The controller is built on kube-rs 's Controller primitive with watchers on AgentJob and on every owned child kind. Reconcile is idempotent and runs on every change to the parent or a watched child.

reconcile flow
watch AgentJob  resolve refs
   render ConfigMap (compute configHash)
   apply ServiceAccount + RBAC (if ClusterAccess set)
   apply PVC (if persist=true)
   apply Job / CronJob (server-side, fieldManager=thurkube)
   patch .status: phase, lastRunTime, configHash, owned[]
   requeue 5 min (steady) or 30 s (transient error)

schedule present ⇒ emit a CronJob with the supplied timezone ; schedule absent ⇒ emit a one-shot Job . The shape of the underlying pod template is the same.

Owned resources #

The controller watches and owns five child kinds. Each gets the standard label set so you can list everything for a job in one query.

Child kind Created when Purpose
Job schedule is unset One-shot agent run.
CronJob schedule is set Recurring agent runs on the supplied cron expression.
ConfigMap Always Rendered runtime configuration mounted at the runtime's configPath .
ServiceAccount Always Pod identity. Bound to a ClusterRole when ClusterAccess is set.
PersistentVolumeClaim persist: true Mounted at the runtime's persistPath for cross-run state.

Standard labels applied to every child:

labels
app.kubernetes.io/managed-by:           thurkube
thurkube.thurbeen.eu/agentjob:          <name>
thurkube.thurbeen.eu/agentjob-namespace: <ns>
thurkube.thurbeen.eu/owner-uid:         <uid>

Drift detection #

Every reconcile hashes the rendered ConfigMap data and stores the digest in .status.configHash . When the hash changes, the controller redeploys the underlying Job/CronJob so a new run picks up the new config. Cluster operators get a clean signal in kubectl describe without having to diff Pod specs.

RBAC materialization #

When an AgentJob references a ClusterAccess , the controller materializes a per-job ServiceAccount, ClusterRole, and ClusterRoleBinding from the supplied rules . That avoids leaking permissions across agent jobs and gives each job a least-privilege identity scoped to exactly what its prompt needs.

ClusterAccess is a thin schema over Kubernetes' PolicyRule type — anything you can write in a ClusterRole, you can write here.

Health & readiness #

The controller process exposes /healthz (always 200 once started) and /readyz (200 only after the first successful watcher init) on :8080 . The Helm chart wires these into Kubernetes livenessProbe and readinessProbe via configurable port and intervals.
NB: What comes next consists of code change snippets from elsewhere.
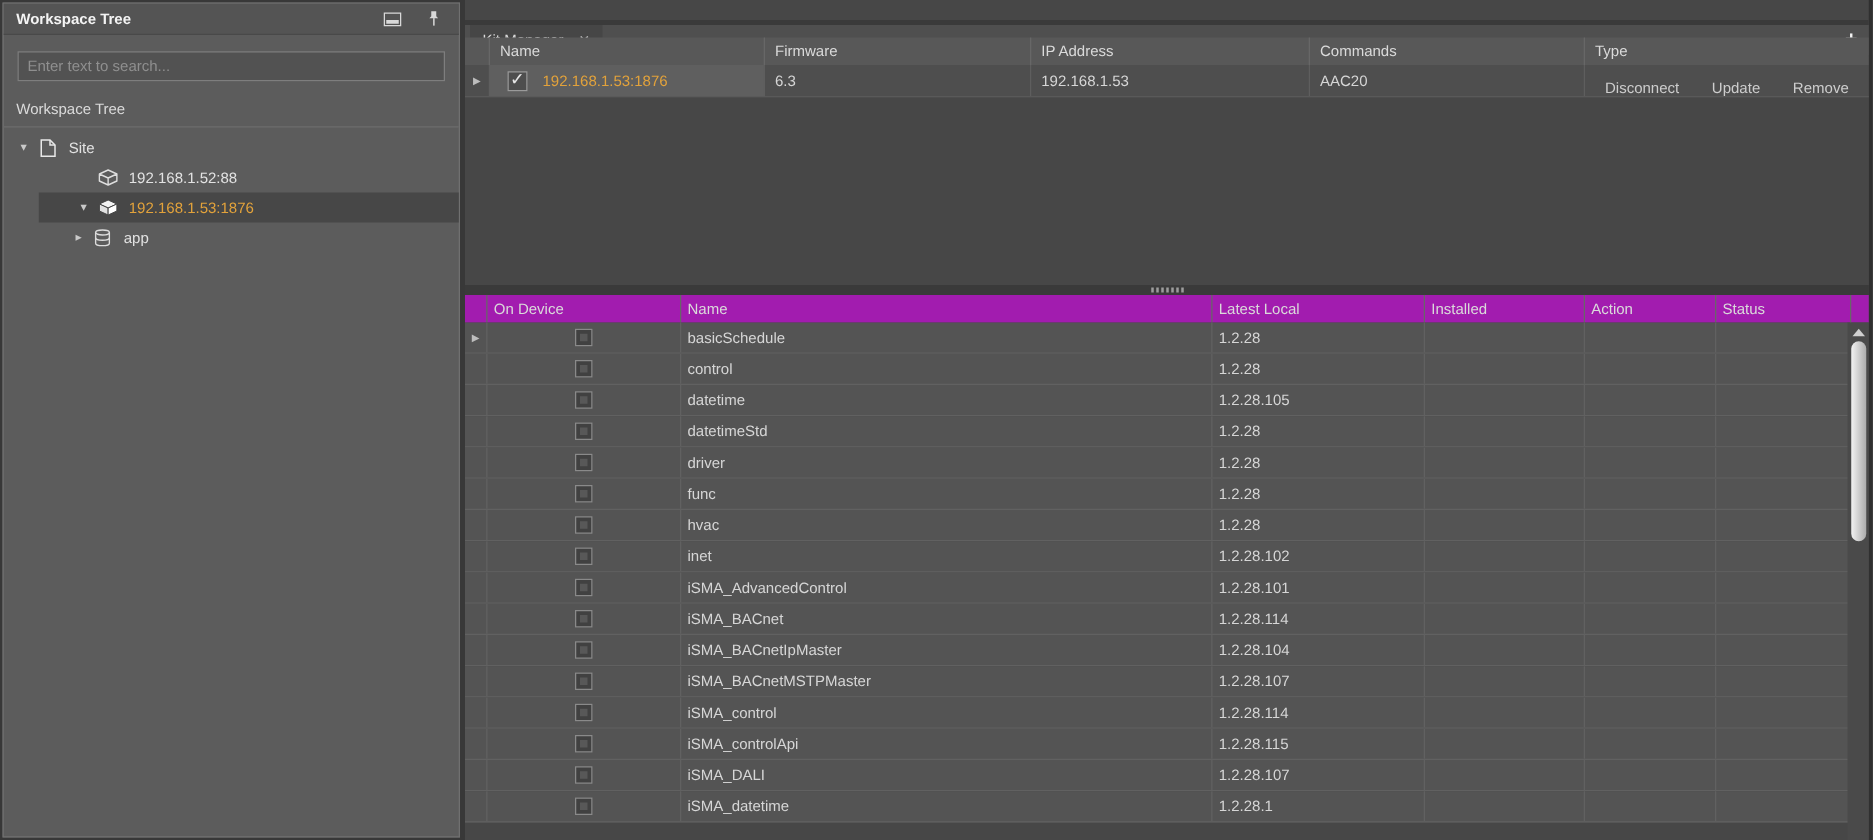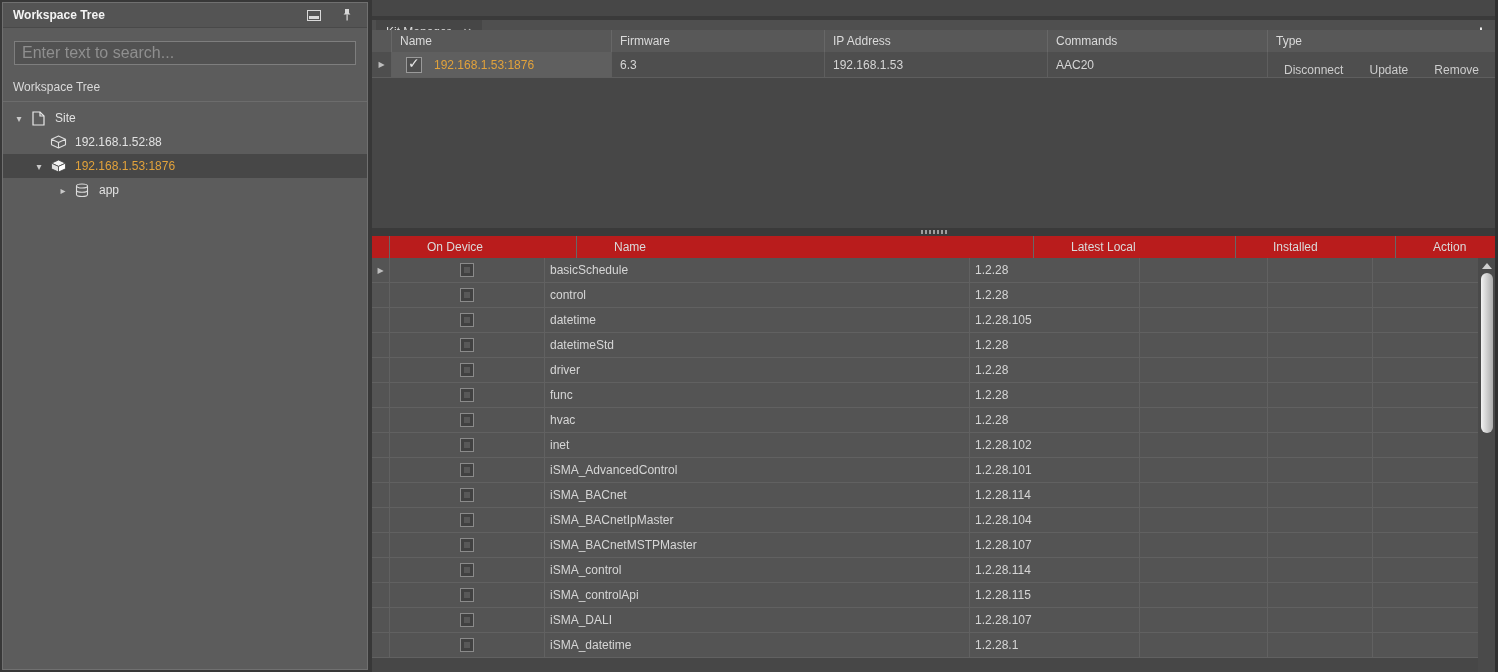"Enter text to search..." .search-input { font-size: 16px -> 12px }
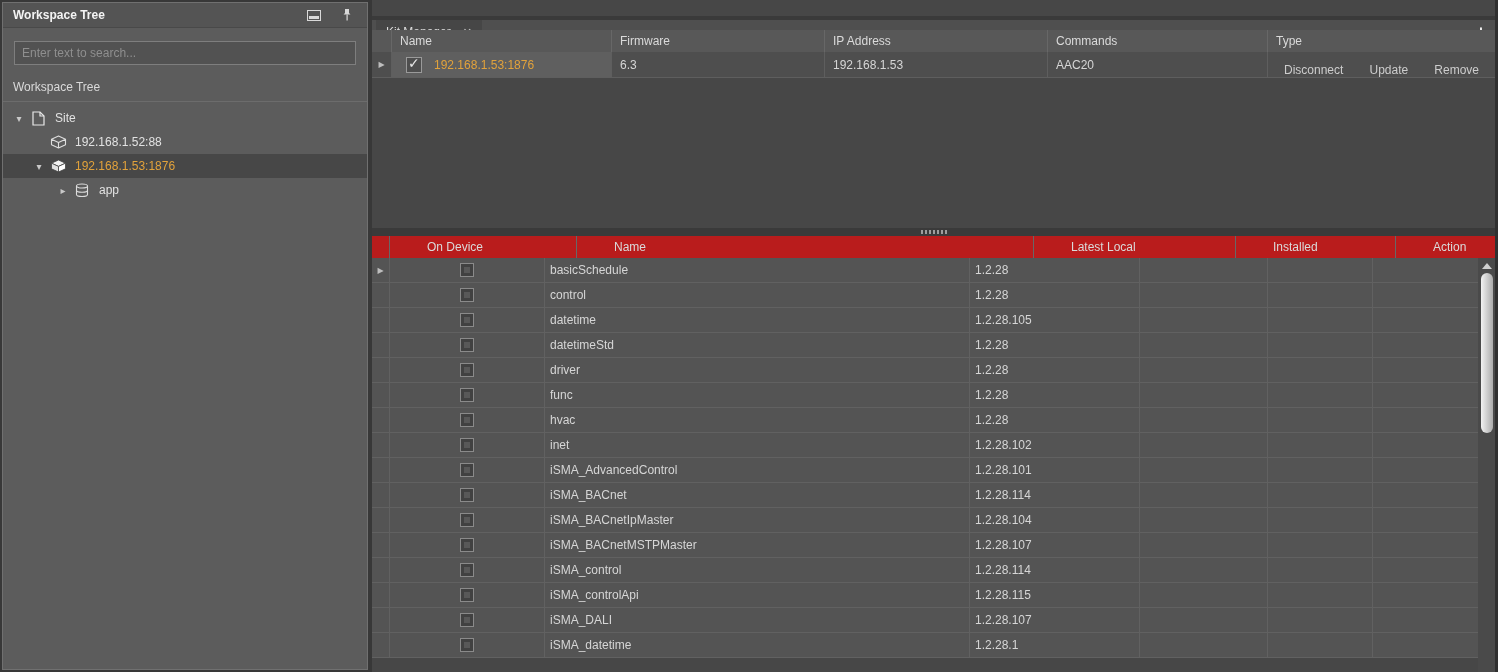"192.168.1.52:88" .ind-1 { margin-left: none -> 28px }
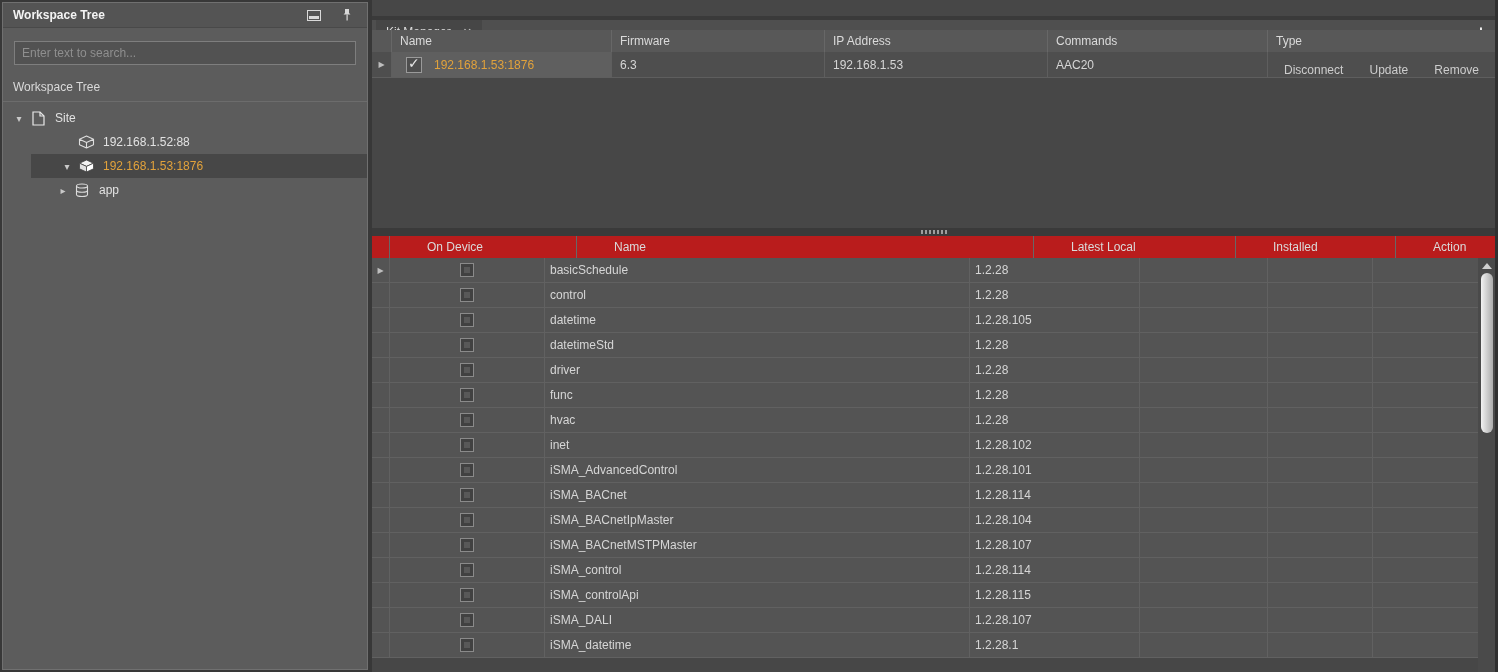"On Device" .kit-header { background: #b91c1c -> #a21caf; gap: 32px -> none }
Logging uses tracing with a JSON formatter to stdout — pick it up with whatever logging stack the cluster already runs. Set RUST_LOG (or logLevel in values.yaml ) to tune verbosity.

Module layout #

Module Responsibility
src/main.rs Entry point, CLI ( --crd prints all CRDs as YAML), tokio runtime, signal handling.
src/crd/ One file per CRD. Defines *Spec / *Status with schemars -derived JSON Schema.
src/controller/ Reconciler entry ( mod.rs ), the AgentJob reconcile ( agentjob.rs ), build.rs for child resources, resolve.rs for ref lookup, finalizer.rs , status.rs , context.rs .
src/health.rs Hyper server for /healthz and /readyz .
tests/architecture_rules.rs Module isolation enforcement at test time.
tests/crd_schema.rs CRD YAML validity and schema invariants.
tests/e2e.rs Real-cluster lifecycle tests ( #[ignore] , run with --ignored against k3d in CI).